Passando agli spirits, nei primi nove mesi del 2021, si assiste ad una significativa crescita delle vendite nel canale off-trade: +8,4% a 841 milioni di euro rispetto allo stesso periodo del 2020. Sebbene la gran parte delle vendite sia da ricondurre a distillati ed acquaviti (44% del totale in valore), con un ruolo rilevante della grappa (92 milioni di euro nel periodo gennaio-settembre), a mostrare le migliori performance è la categoria degli aperitivi: + 23,8% sul 2020. A trainare le vendite degli aperitivi alcolici è il fenomeno del mixology che da quando è scoppiata la pandemia non è più solo legato alle occasioni di consumo fuori casa ma è sempre più diffuso anche tra le mura domestiche: a conferma di ciò, ben il 35% dei consumatori italiani preferisce bere a casa spirits in modalità mixata. Anche nel caso degli spirits l’e-commerce comincia a ritagliarsi degli spazi di mercato con il 16% dei consumatori che acquista online in prevalenza la generazione Old Millenials.
Positivi e in decisa crescita i dati sull’export che nei primi otto mesi del 2021 torna a correre superando i livelli pre-Coivd. In dettaglio la performance degli spirit sui mercati internazionali evidenzia un volume pari a 828 milioni di euro, in crescita del 22% rispetto allo stesso periodo del 2020 per effetto delle ottime dinamiche di due eccellenze del made in Italy: liquori e grappa che rispettivamente evidenziano un volume d’affari pari a 267 milioni di euro (+ 20% rispetto al 2020) e 33 milioni di euro (+ 26% rispetto al 2020).

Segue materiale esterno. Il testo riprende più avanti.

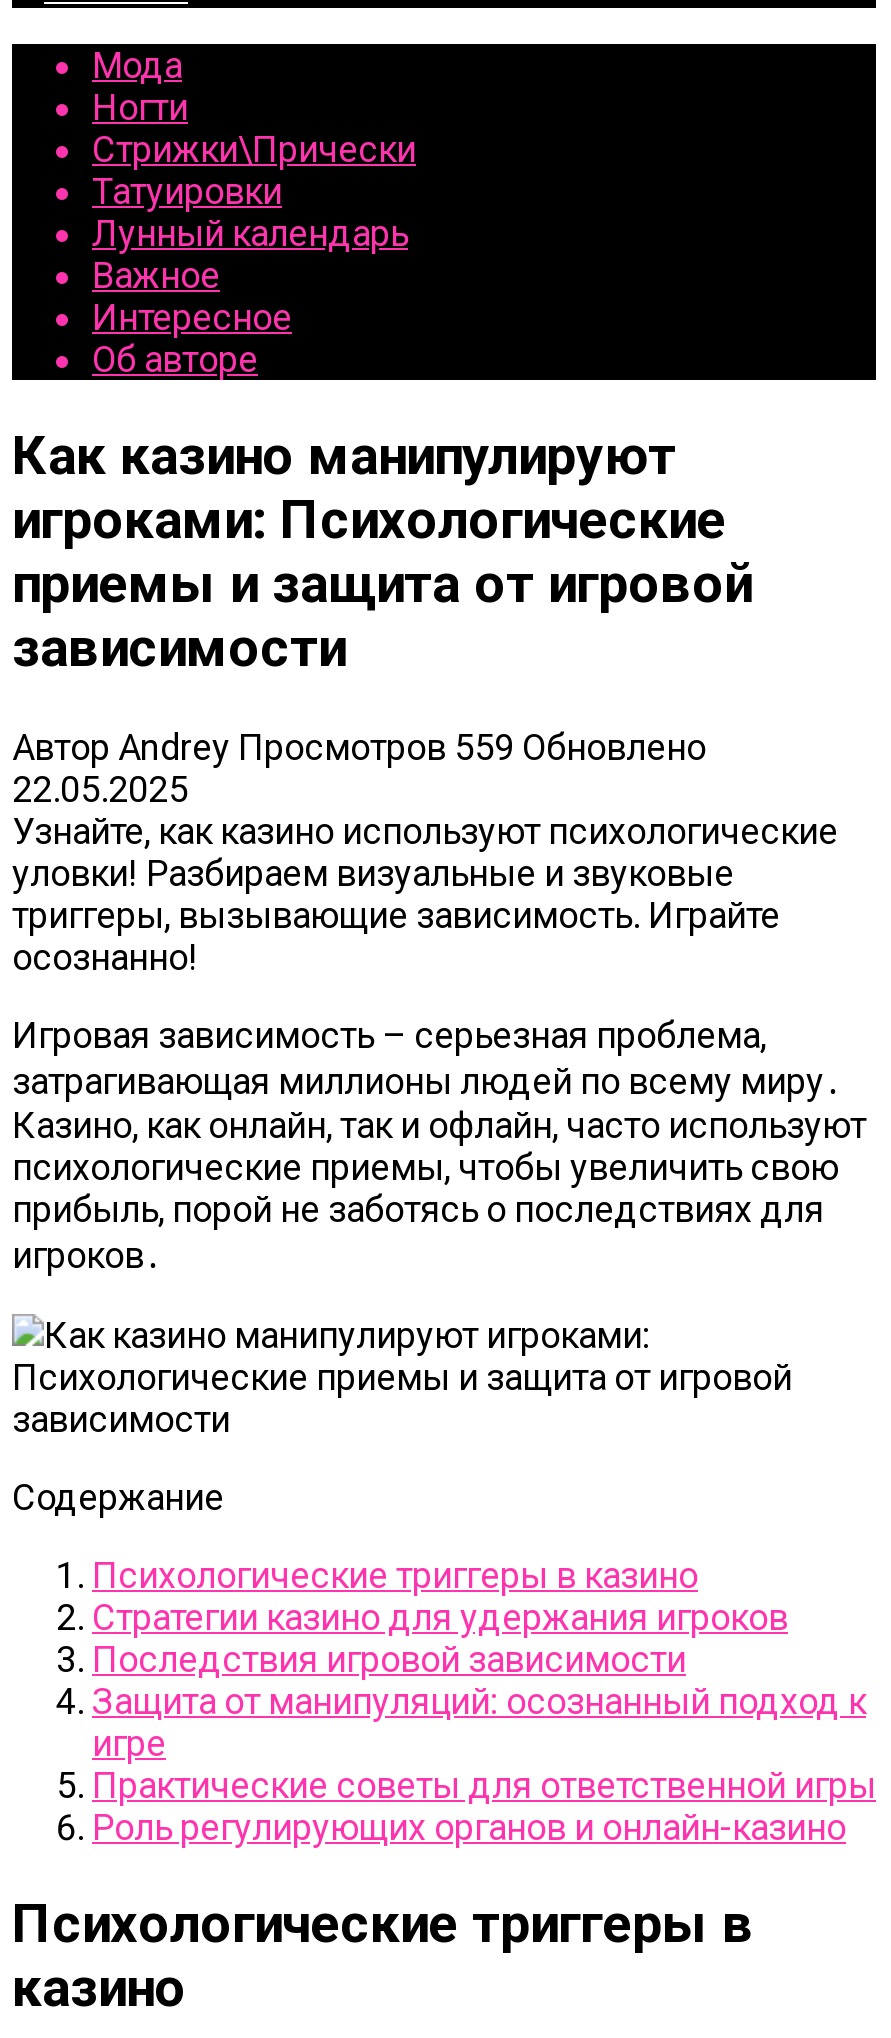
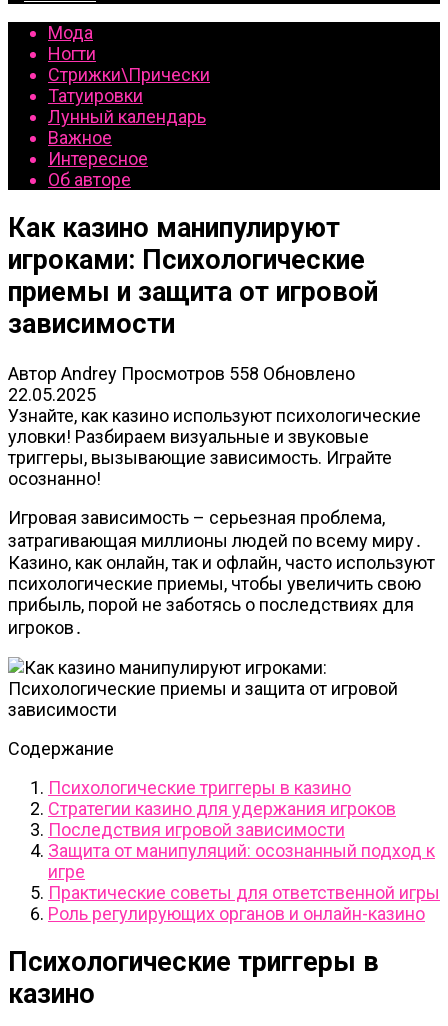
- Автор Andrey Просмотров 559 Обновлено
+ Автор Andrey Просмотров 558 Обновлено
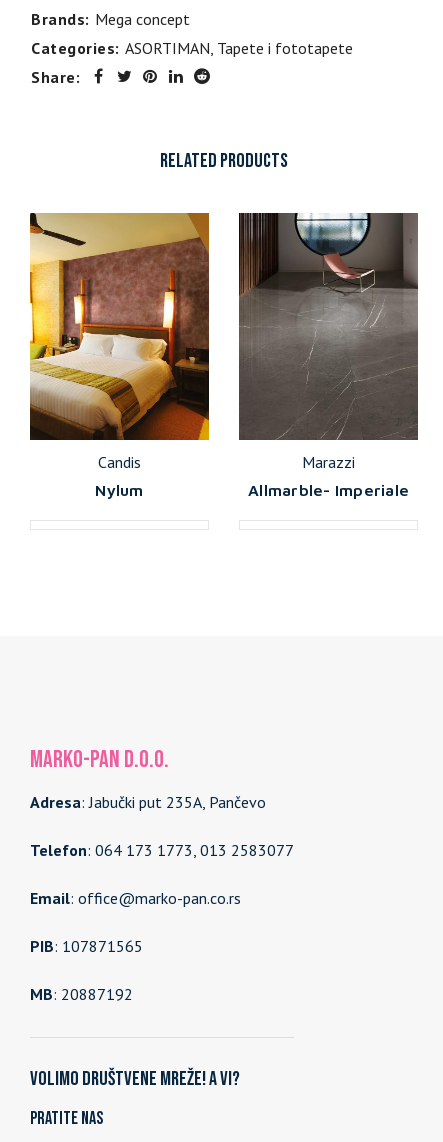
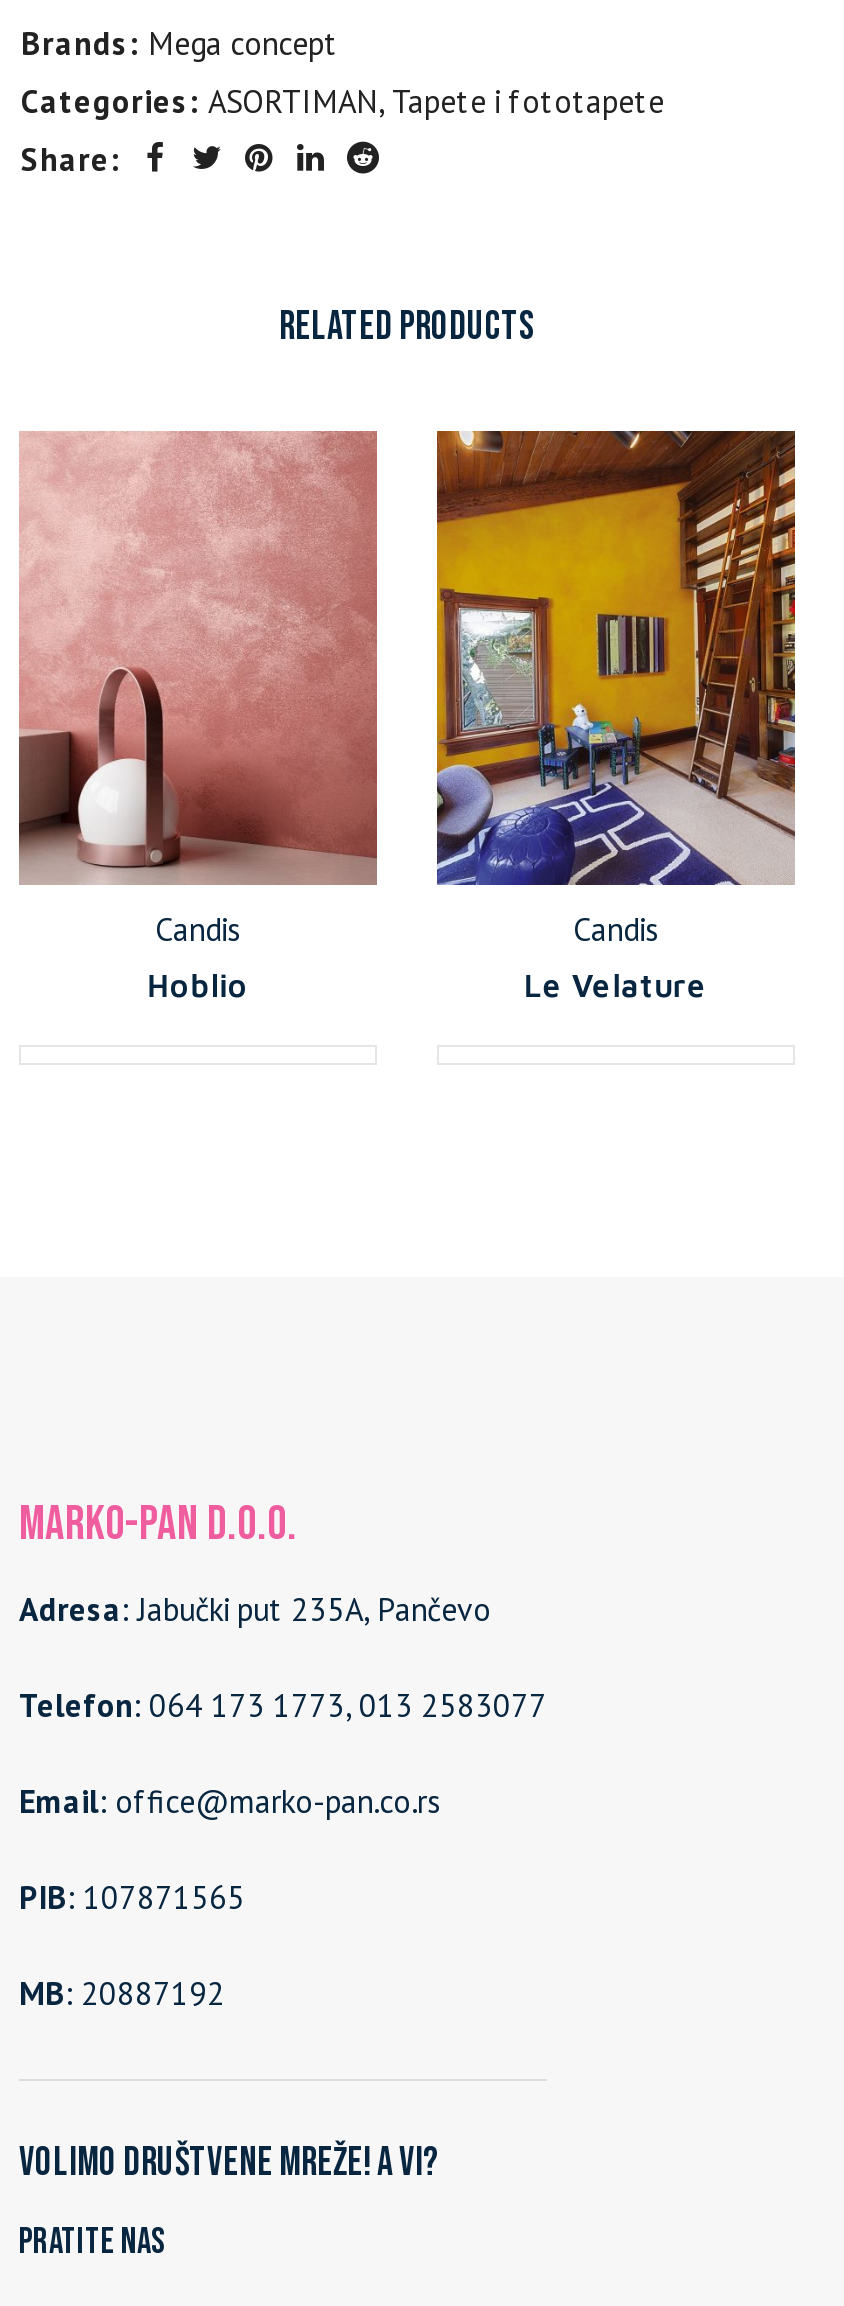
- [image]
- Nylum
+ [image]
+ Hoblio

- [image]
- Marazzi
- Allmarble- Imperiale
+ [image]
+ Candis
+ Le Velature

Gli Stati Uniti si confermano il principale mercato di destinazione per i liquori italiani e registrano, negli 8 mesi, una crescita del 21% rispetto al 2020, seguono la Germania (+20%), il Regno Unito (+43%), la Francia (-41%) e il Canada (+22%).

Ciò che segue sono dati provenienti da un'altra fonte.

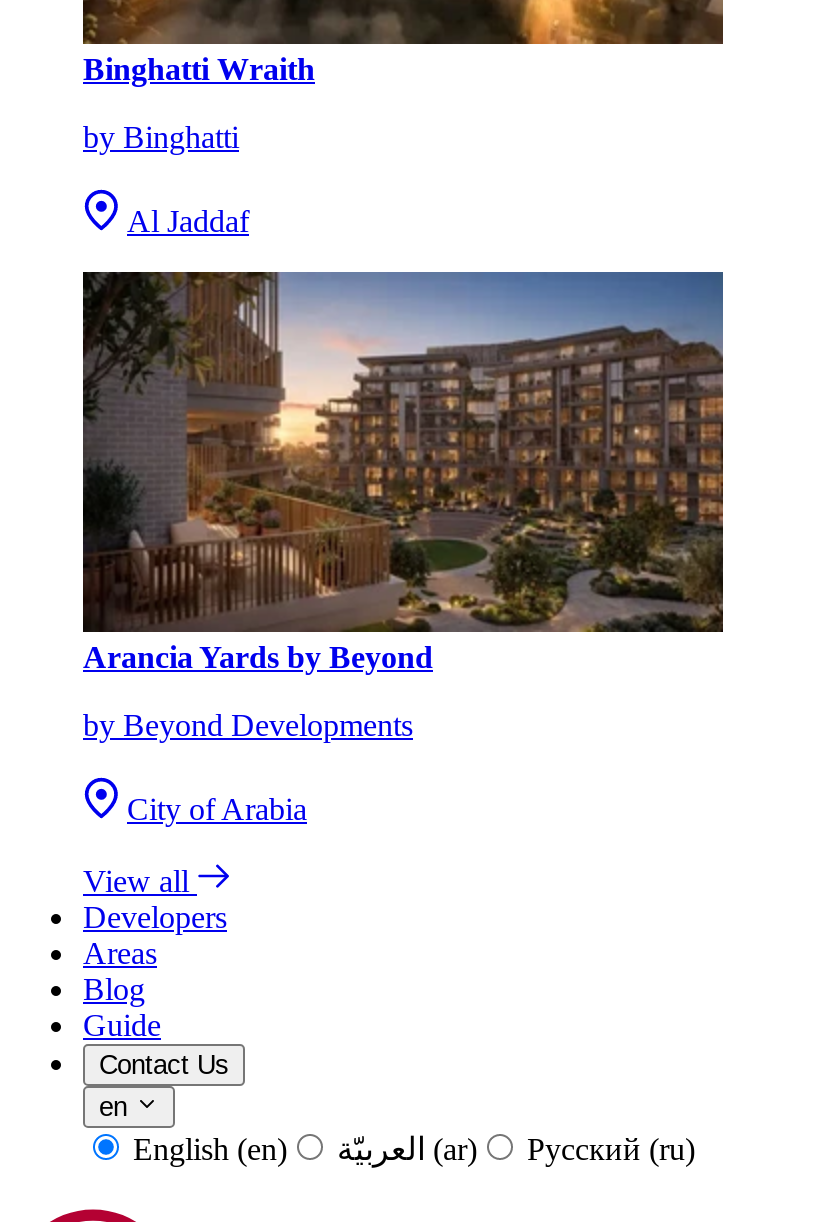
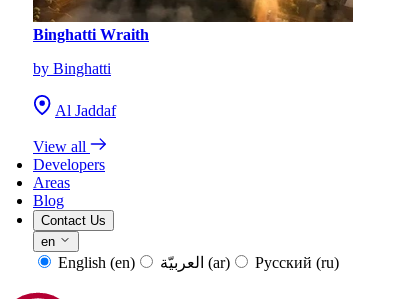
- [image]
- Arancia Yards by Beyond
- by Beyond Developments
- City of Arabia

- Guide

Per la grappa, che sempre nel periodo considerato cresce sensibilmente su tutti i principali mercati, i principali paesi di destinazione sono Germania (+30%), Svizzera (+27%), Austria (+18%), e oltreoceano Canada (+48%) e USA (+46%).

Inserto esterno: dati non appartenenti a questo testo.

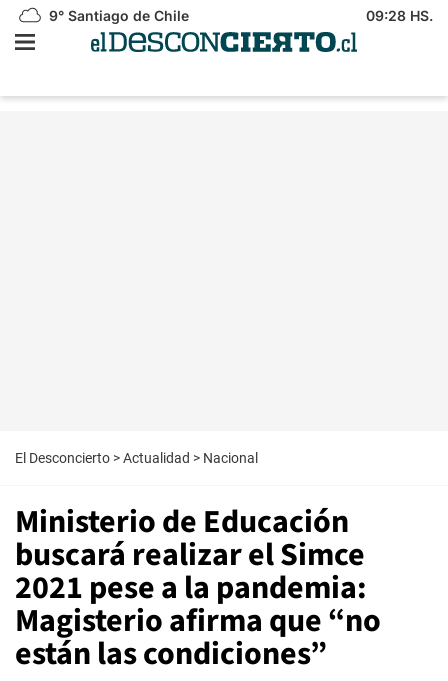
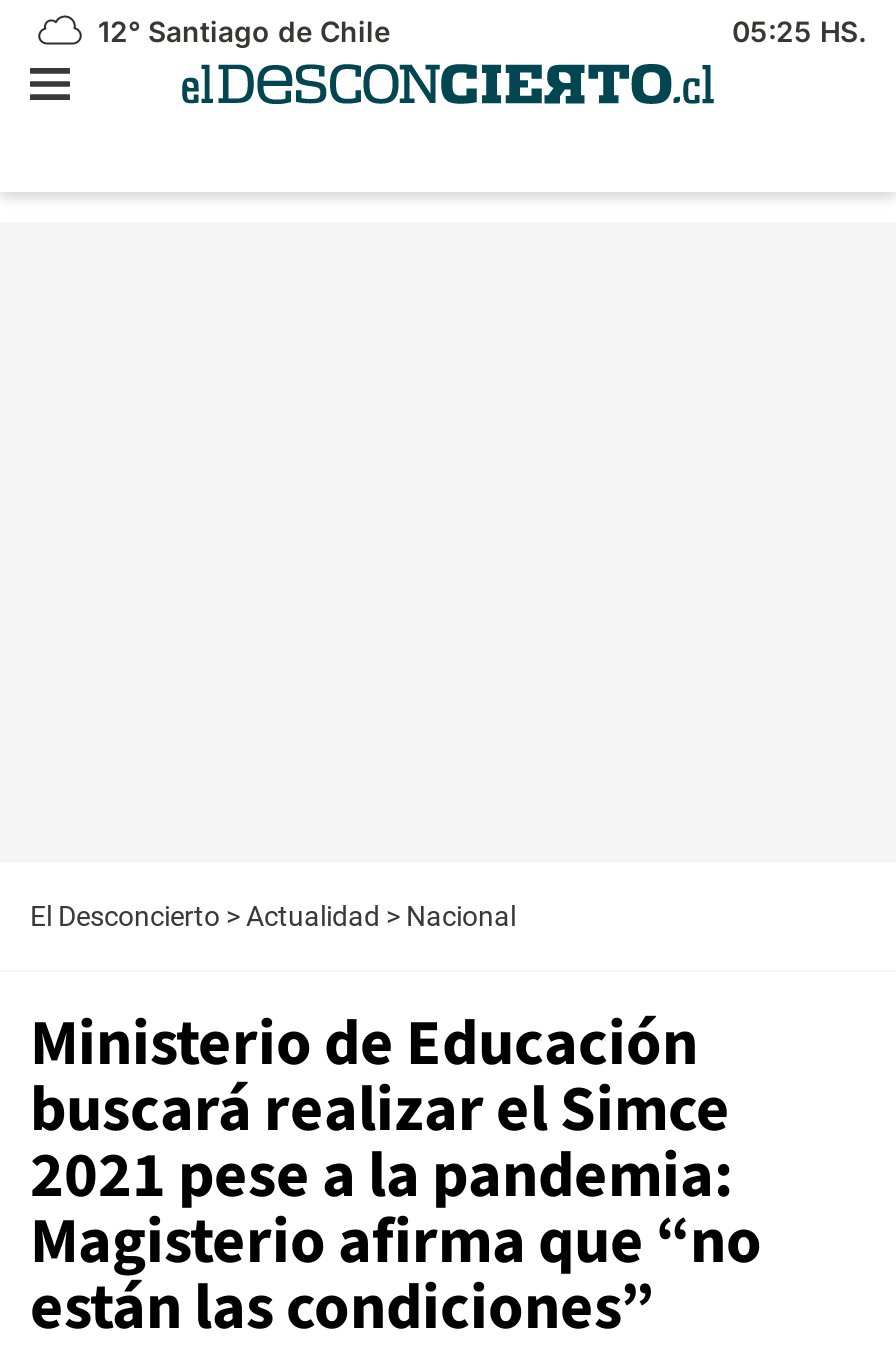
- 9° Santiago de Chile
+ 12° Santiago de Chile

- 09:28 HS.
+ 05:25 HS.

Infine il report sottolinea che sia per i vini che per gli spirits le performance di mercato sono trainate dalle imprese di grandi dimensioni. Dall’analisi effettuata sui bilanci del 2015 – 2020 nel comparto del vino le imprese con oltre 50 milioni di euro di fatturato hanno aumentato i ricavi del 22,1%, quelle tra i 10 e 50 milioni del 15,3% e quelle tra 2 e 10 milioni del 7%, mentre quelle sotto i 2 milioni hanno registrato una riduzione del 5,5 per cento. Nel comparto degli spirits, nello stesso quinquennio, le imprese con oltre 50 milioni di euro di fatturato hanno registrato un aumento delle vendite del 3,6%, quelle tra i 10 e 50 milioni del 5,8%, mentre quelle tra 2 e 10 hanno registrato una riduzione del 3,9 per cento.